(Collected data entries)
Start of Block

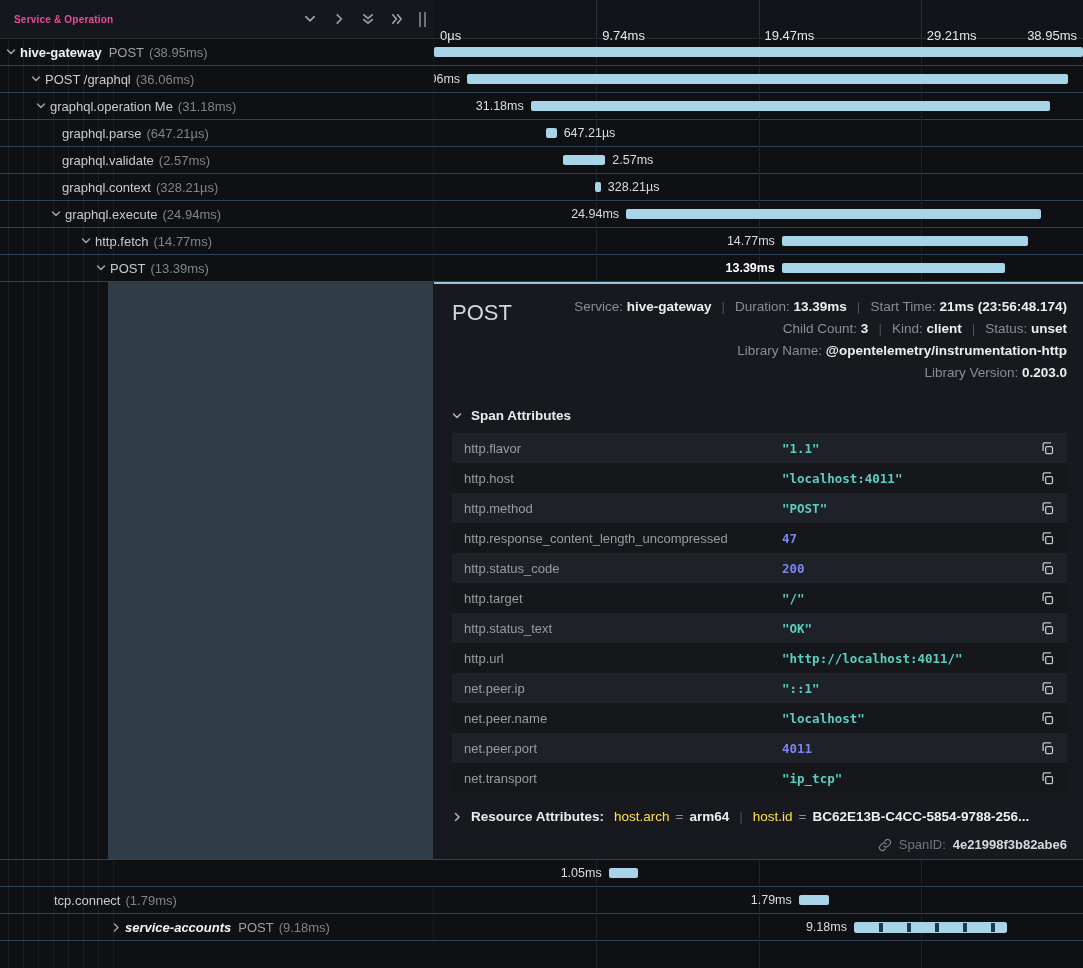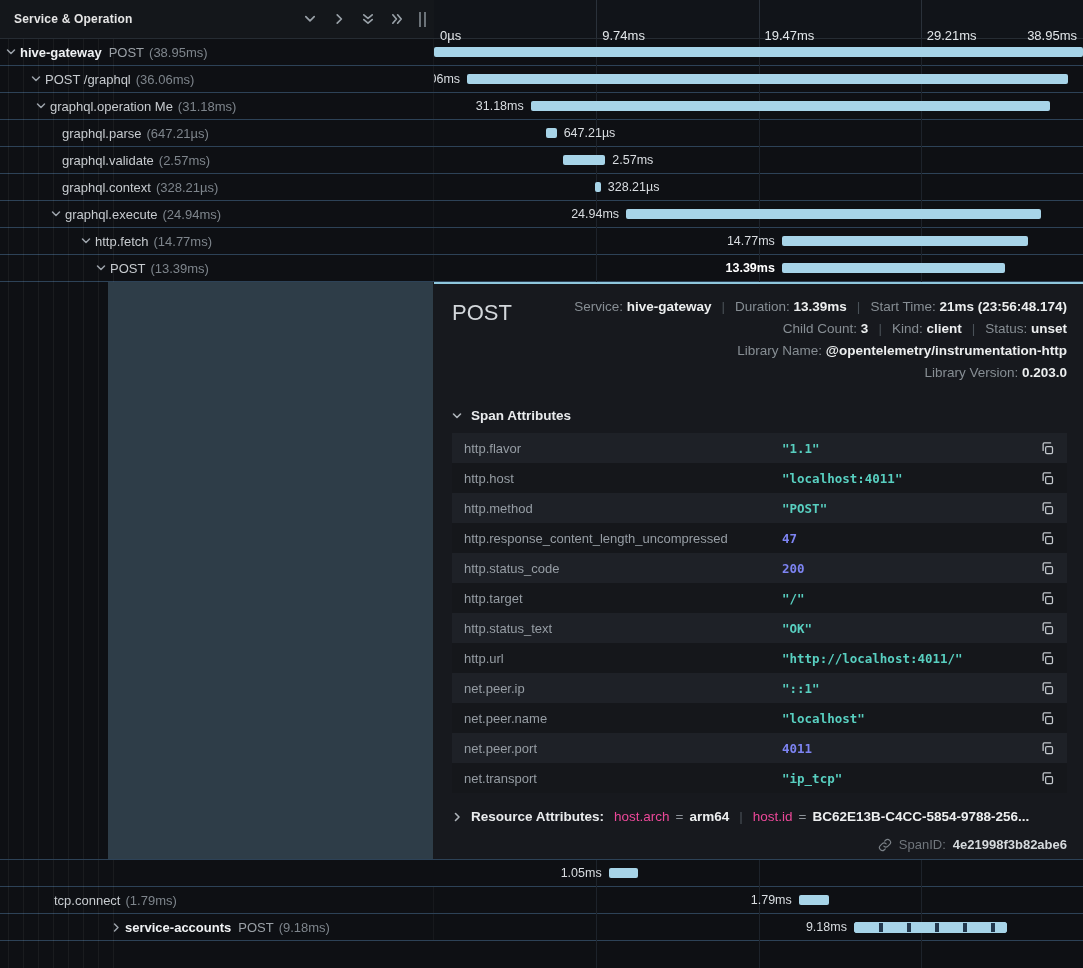--- a/index.html
+++ b/index.html
@@ -10,37 +10,37 @@
   
   .guides{position:absolute;top:39px;bottom:0;left:0;width:434px;pointer-events:none;}
   .guide{position:absolute;top:0;bottom:0;width:1px;background:rgba(255,255,255,0.05);}
   .grid-overlay{position:absolute;top:39px;bottom:0;left:434px;right:0;pointer-events:none;}
   .grid-overlay .gridline{position:absolute;top:0;bottom:0;width:1px;background:#1d232b;}
 
   
   .topbar{display:flex;height:39px;position:relative;}
   .left-header{width:434px;flex:0 0 434px;background:#14171b;display:flex;align-items:center;
                padding:0 8px 0 14px;border-bottom:1px solid #262c33;box-sizing:border-box;}
-  .lh-title{color:#e5e5e5;font-size:12px;font-weight:bold;letter-spacing:.2px;white-space:nowrap;}
+  .lh-title{color:#ec4899;font-size:10px;font-weight:bold;letter-spacing:.2px;white-space:nowrap;}
   .lh-icons{margin-left:auto;display:flex;align-items:center;gap:17px;color:#99a1a8;margin-right:16px;}
   .icon-btn{display:inline-flex;cursor:pointer;}
   .divider-handle{width:7px;height:15px;border-left:2px solid #6b7278;border-right:2px solid #6b7278;box-sizing:border-box;cursor:col-resize;}
   .ruler{flex:1;position:relative;background:#111419;border-bottom:1px solid #262c33;}
   .ruler .gridline{position:absolute;top:0;bottom:0;width:1px;background:#2a313a;}
   .tick-label{position:absolute;top:28px;font-size:13px;color:#e2e6e9;white-space:nowrap;}
 
   
   .row{display:flex;height:27px;box-sizing:border-box;border-bottom:1px solid #2d4257;}
   .tree-cell{width:434px;flex:0 0 434px;display:flex;align-items:center;box-sizing:border-box;
              border-right:1px solid rgba(255,255,255,0.04);white-space:nowrap;overflow:hidden;}
   .chev{color:#9ba2a9;display:inline-flex;width:11px;flex:0 0 11px;margin-right:3px;cursor:pointer;}
   .rot-right{transform:rotate(-90deg);}
   .span-name{font-size:13px;color:#c7cbcf;}
   .span-name.bold{color:#f0f2f4;font-weight:bold;}
-  .span-name.italic{}
+  .span-name.italic{font-style:italic;}
   .span-op{font-size:13px;color:#9aa0a6;margin-left:7px;}
   .span-dur{font-size:13px;color:#7e858c;margin-left:5px;}
   .bar-cell{flex:1;position:relative;overflow:hidden;}
   .bar{position:absolute;top:8px;height:10px;background:var(--bar);border-radius:2px;}
   .bar.striped{background:repeating-linear-gradient(90deg,var(--bar) 0 24px,#22384d 24px 28px);
                border:1px solid var(--bar);box-sizing:border-box;height:11px;top:8px;}
   .bar-label{position:absolute;top:6px;font-size:12.5px;color:#d9dde1;white-space:nowrap;}
   .row.selected .bar-label{color:#ffffff;font-weight:bold;}
 
   
@@ -63,21 +63,21 @@
   .attr-row:nth-child(odd){background:#1e2127;}
   .attr-row:nth-child(even){background:#15171b;}
   .attr-key{width:318px;flex:0 0 318px;font-size:13px;color:#969da4;white-space:nowrap;overflow:hidden;}
   .attr-val{flex:1;font-family:"DejaVu Sans Mono",monospace;font-size:12.5px;font-weight:bold;white-space:nowrap;overflow:hidden;}
   .attr-val.string{color:var(--str);}
   .attr-val.number{color:var(--num);}
   .copy-btn{color:#c3c8cd;cursor:pointer;display:inline-flex;margin-left:8px;}
   .resource-line{margin-top:16px;display:flex;align-items:center;font-size:13.5px;color:#878e94;white-space:nowrap;overflow:hidden;}
   .resource-line .chev{width:auto;flex:none;margin:0;color:#aeb4ba;}
   .resource-title{color:#e9ebed;font-weight:bold;margin:0 10px 0 9px;}
-  .res-key{color:#ec4899;}
+  .res-key{color:#fde047;}
   .res-eq{margin:0 6px;color:#8d939a;}
   .res-val{color:#eceeef;font-weight:bold;}
   .spanid-line{margin-top:13px;display:flex;justify-content:flex-end;align-items:center;gap:7px;font-size:13px;}
   .spanid-label{color:#70767c;}
   .spanid-value{color:#d6dadd;font-weight:bold;}
   .link-icon{color:#7b8187;display:inline-flex;}
 </style>
 </head>
 <body>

End of Block

- HOW TO COMPLETE THIS TASK: Skipping all images, print the data above a second time exactly.

- WRITTEN SOLUTION:
--- a/index.html
+++ b/index.html
@@ -10,37 +10,37 @@
   
   .guides{position:absolute;top:39px;bottom:0;left:0;width:434px;pointer-events:none;}
   .guide{position:absolute;top:0;bottom:0;width:1px;background:rgba(255,255,255,0.05);}
   .grid-overlay{position:absolute;top:39px;bottom:0;left:434px;right:0;pointer-events:none;}
   .grid-overlay .gridline{position:absolute;top:0;bottom:0;width:1px;background:#1d232b;}
 
   
   .topbar{display:flex;height:39px;position:relative;}
   .left-header{width:434px;flex:0 0 434px;background:#14171b;display:flex;align-items:center;
                padding:0 8px 0 14px;border-bottom:1px solid #262c33;box-sizing:border-box;}
-  .lh-title{color:#e5e5e5;font-size:12px;font-weight:bold;letter-spacing:.2px;white-space:nowrap;}
+  .lh-title{color:#ec4899;font-size:10px;font-weight:bold;letter-spacing:.2px;white-space:nowrap;}
   .lh-icons{margin-left:auto;display:flex;align-items:center;gap:17px;color:#99a1a8;margin-right:16px;}
   .icon-btn{display:inline-flex;cursor:pointer;}
   .divider-handle{width:7px;height:15px;border-left:2px solid #6b7278;border-right:2px solid #6b7278;box-sizing:border-box;cursor:col-resize;}
   .ruler{flex:1;position:relative;background:#111419;border-bottom:1px solid #262c33;}
   .ruler .gridline{position:absolute;top:0;bottom:0;width:1px;background:#2a313a;}
   .tick-label{position:absolute;top:28px;font-size:13px;color:#e2e6e9;white-space:nowrap;}
 
   
   .row{display:flex;height:27px;box-sizing:border-box;border-bottom:1px solid #2d4257;}
   .tree-cell{width:434px;flex:0 0 434px;display:flex;align-items:center;box-sizing:border-box;
              border-right:1px solid rgba(255,255,255,0.04);white-space:nowrap;overflow:hidden;}
   .chev{color:#9ba2a9;display:inline-flex;width:11px;flex:0 0 11px;margin-right:3px;cursor:pointer;}
   .rot-right{transform:rotate(-90deg);}
   .span-name{font-size:13px;color:#c7cbcf;}
   .span-name.bold{color:#f0f2f4;font-weight:bold;}
-  .span-name.italic{}
+  .span-name.italic{font-style:italic;}
   .span-op{font-size:13px;color:#9aa0a6;margin-left:7px;}
   .span-dur{font-size:13px;color:#7e858c;margin-left:5px;}
   .bar-cell{flex:1;position:relative;overflow:hidden;}
   .bar{position:absolute;top:8px;height:10px;background:var(--bar);border-radius:2px;}
   .bar.striped{background:repeating-linear-gradient(90deg,var(--bar) 0 24px,#22384d 24px 28px);
                border:1px solid var(--bar);box-sizing:border-box;height:11px;top:8px;}
   .bar-label{position:absolute;top:6px;font-size:12.5px;color:#d9dde1;white-space:nowrap;}
   .row.selected .bar-label{color:#ffffff;font-weight:bold;}
 
   
@@ -63,21 +63,21 @@
   .attr-row:nth-child(odd){background:#1e2127;}
   .attr-row:nth-child(even){background:#15171b;}
   .attr-key{width:318px;flex:0 0 318px;font-size:13px;color:#969da4;white-space:nowrap;overflow:hidden;}
   .attr-val{flex:1;font-family:"DejaVu Sans Mono",monospace;font-size:12.5px;font-weight:bold;white-space:nowrap;overflow:hidden;}
   .attr-val.string{color:var(--str);}
   .attr-val.number{color:var(--num);}
   .copy-btn{color:#c3c8cd;cursor:pointer;display:inline-flex;margin-left:8px;}
   .resource-line{margin-top:16px;display:flex;align-items:center;font-size:13.5px;color:#878e94;white-space:nowrap;overflow:hidden;}
   .resource-line .chev{width:auto;flex:none;margin:0;color:#aeb4ba;}
   .resource-title{color:#e9ebed;font-weight:bold;margin:0 10px 0 9px;}
-  .res-key{color:#ec4899;}
+  .res-key{color:#fde047;}
   .res-eq{margin:0 6px;color:#8d939a;}
   .res-val{color:#eceeef;font-weight:bold;}
   .spanid-line{margin-top:13px;display:flex;justify-content:flex-end;align-items:center;gap:7px;font-size:13px;}
   .spanid-label{color:#70767c;}
   .spanid-value{color:#d6dadd;font-weight:bold;}
   .link-icon{color:#7b8187;display:inline-flex;}
 </style>
 </head>
 <body>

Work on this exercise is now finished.